Uno degli oggetti che posso collegare a te sono le musicassette. Non è per farti sembrare fuori da quest’epoca, in fondo io sono degli anni ottanta. Ma ricordo mensole con custodie di plastica e titoli di album e cantanti scritti con penne colorate e linee curve. Calligrafia che le ragazze hanno. Musicassette di artisti che ora son spariti, che se mi capita di ascoltare, giustifico con la tua cattiva influenza.
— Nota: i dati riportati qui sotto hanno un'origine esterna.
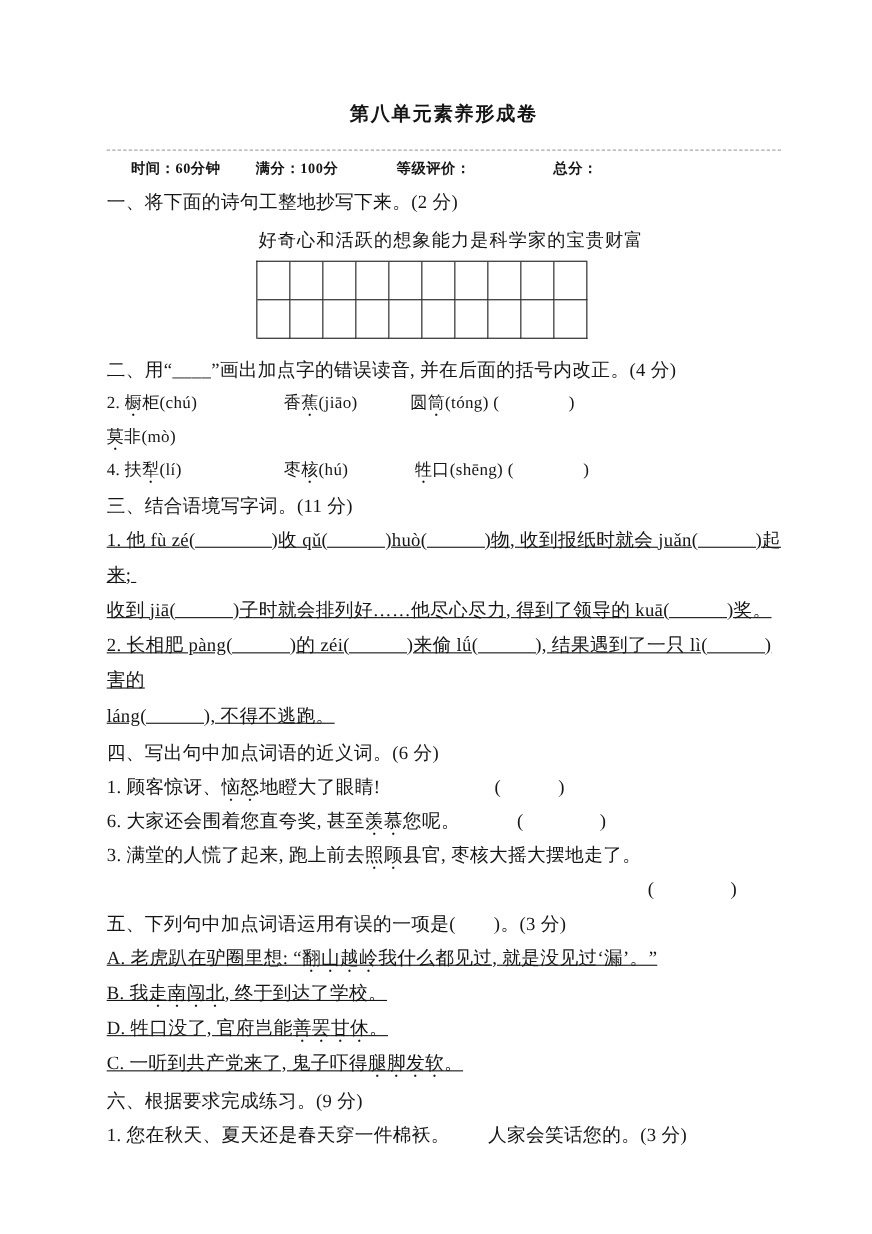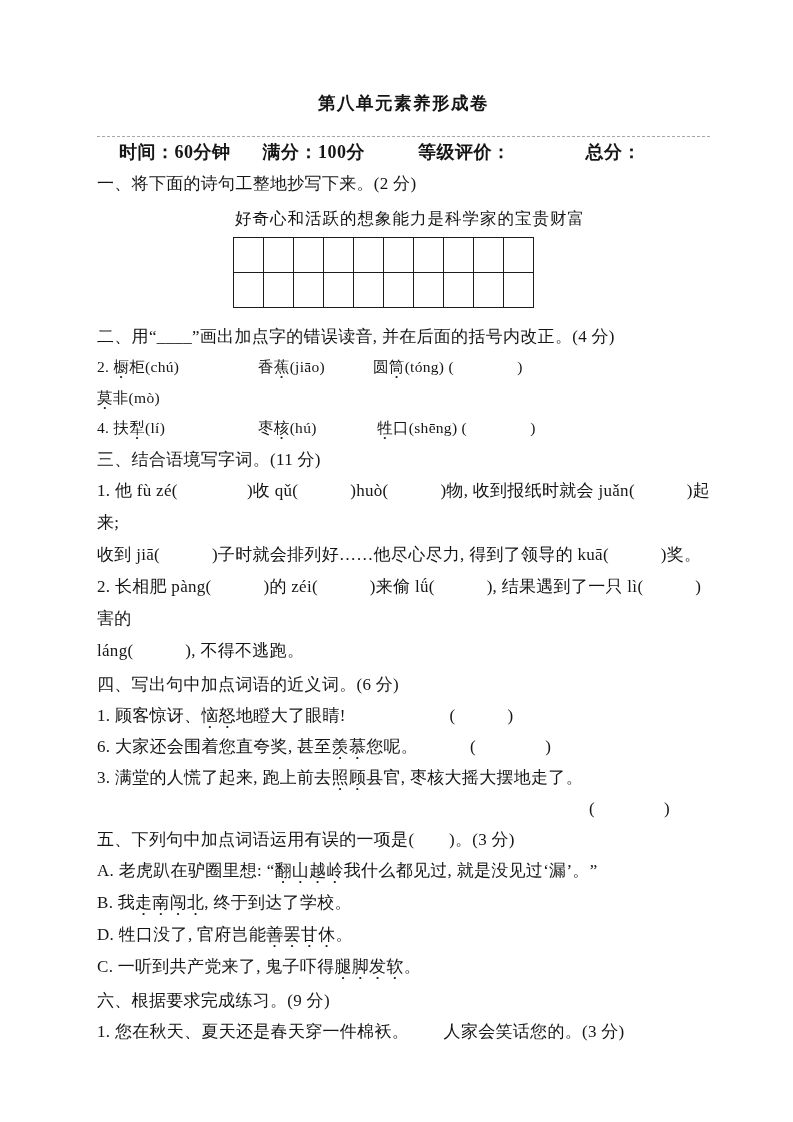"时间：60分钟" .meta { font-size: 18px -> 13px }
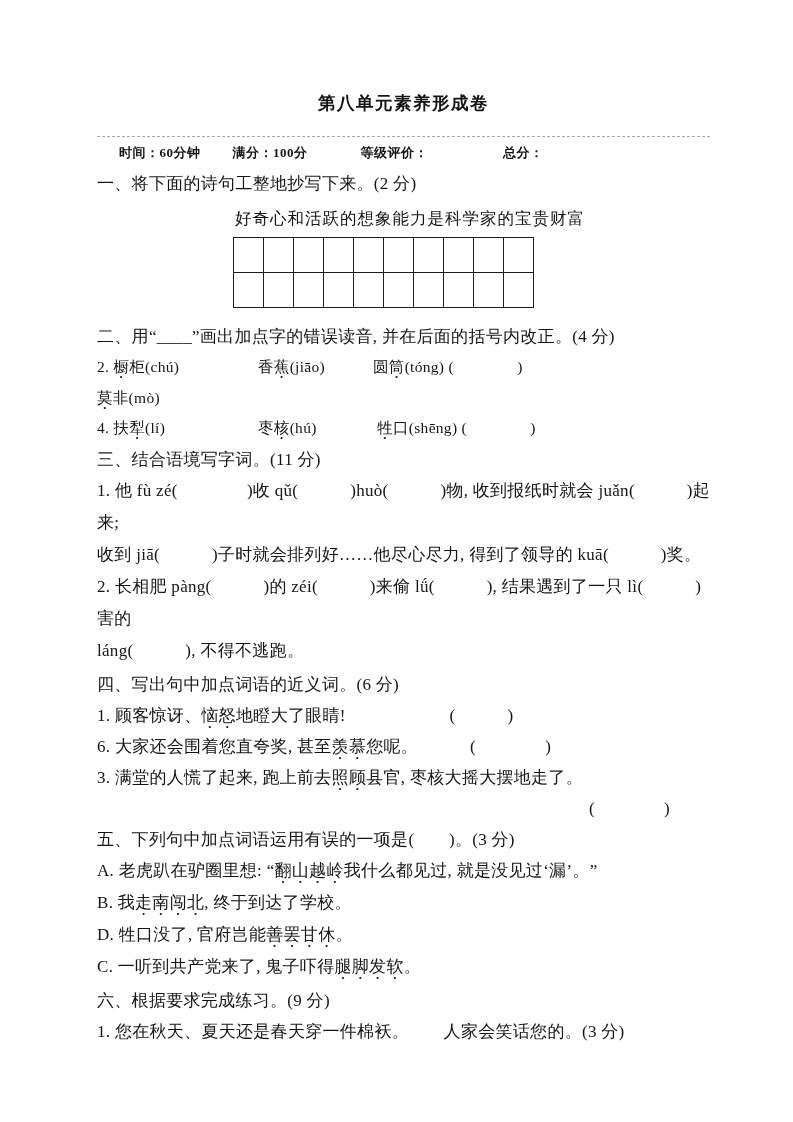"1. 他 fù zé( )收" .lh32 { text-decoration: none -> underline }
Le custodie delle mc che usavamo per costruire una “rete” per giocare a ping pong sul tavolo della camera, senza il tuo permesso. Mi ricordo i braccialetti chiamati scooby doo che ti chiedevano ti fare gli amici per appenderli al portachiavi o allo zaino Invicta. Un vero business. Penso a tutto questo mentre mi accompagni alla stazione in auto e cantiamo “Hanno ucciso l’uomo ragno” degli 883. E quando finisce, si preme rewind fino a sentire il click dell’autoradio che mi riporta di nuovo a quando io e nostro fratello scassavamo le tue custodie a ping pong. Perdonàti?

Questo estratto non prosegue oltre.